(INFORMATION SHOWN begins)
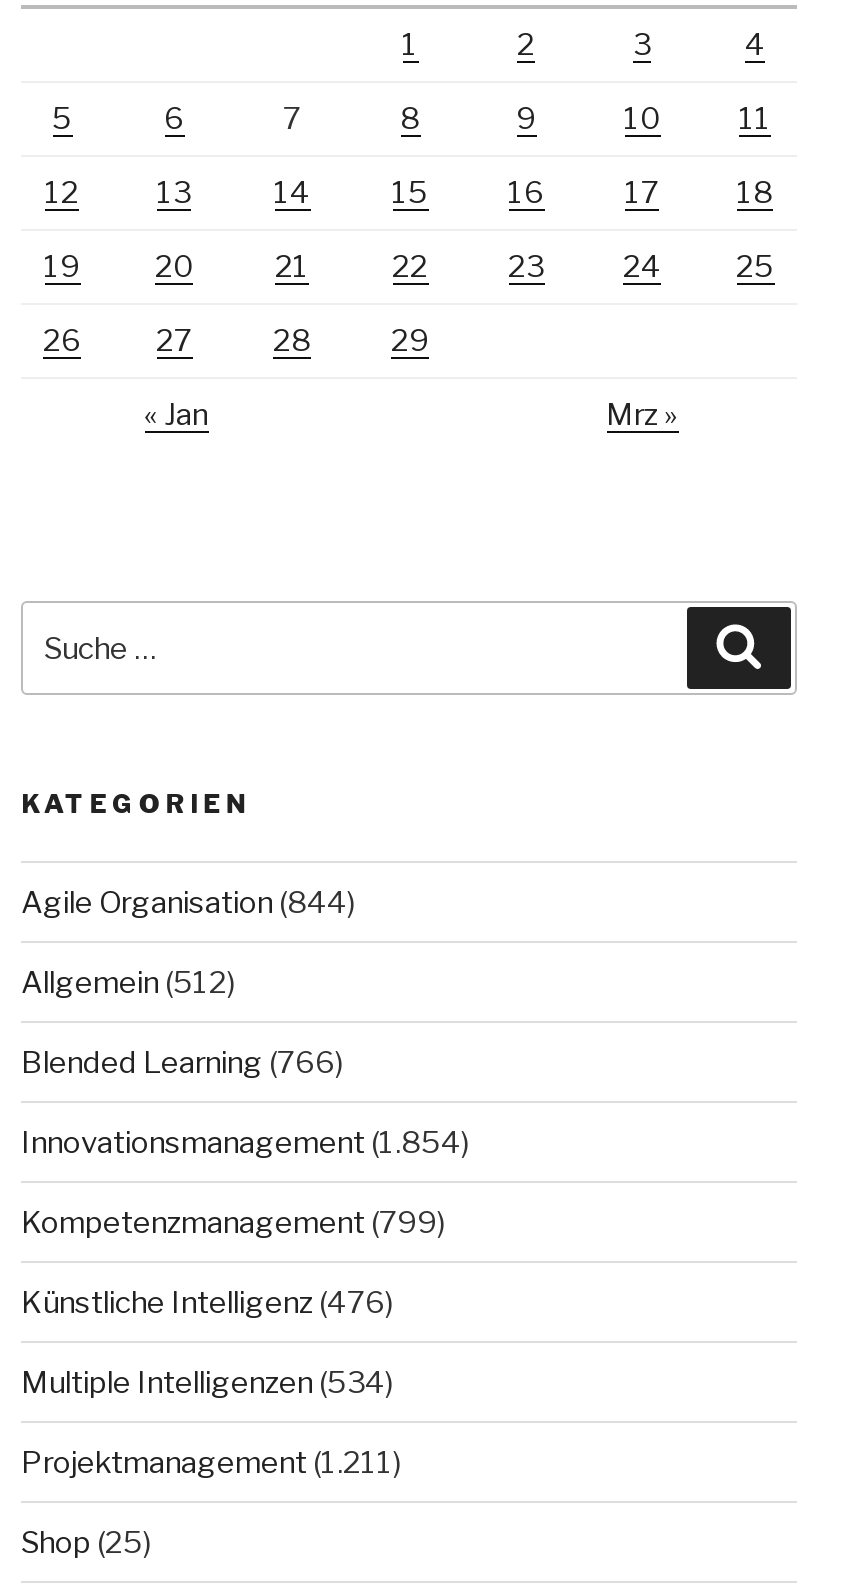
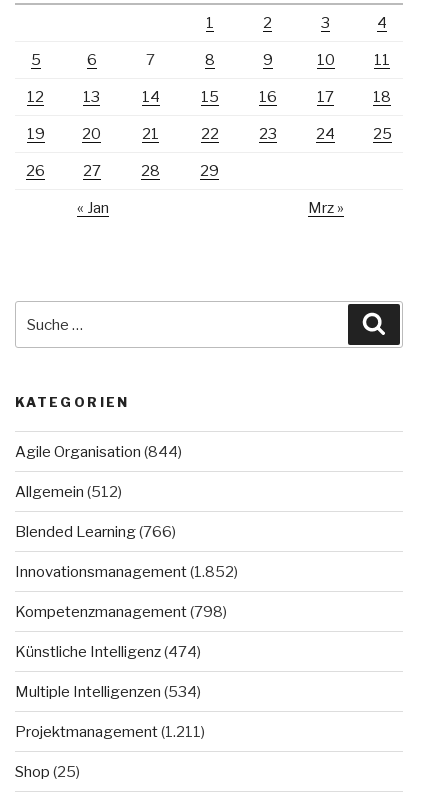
- Innovationsmanagement (1.854)
+ Innovationsmanagement (1.852)

- Kompetenzmanagement (799)
+ Kompetenzmanagement (798)

- Künstliche Intelligenz (476)
+ Künstliche Intelligenz (474)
(INFORMATION SHOWN ends)
■ **EXERCISE**:
Exact copy, no images: rewrite the entire listing above.

■ **SOLUTION FOR THIS EXERCISE**:
- Innovationsmanagement (1.854)
+ Innovationsmanagement (1.852)

- Kompetenzmanagement (799)
+ Kompetenzmanagement (798)

- Künstliche Intelligenz (476)
+ Künstliche Intelligenz (474)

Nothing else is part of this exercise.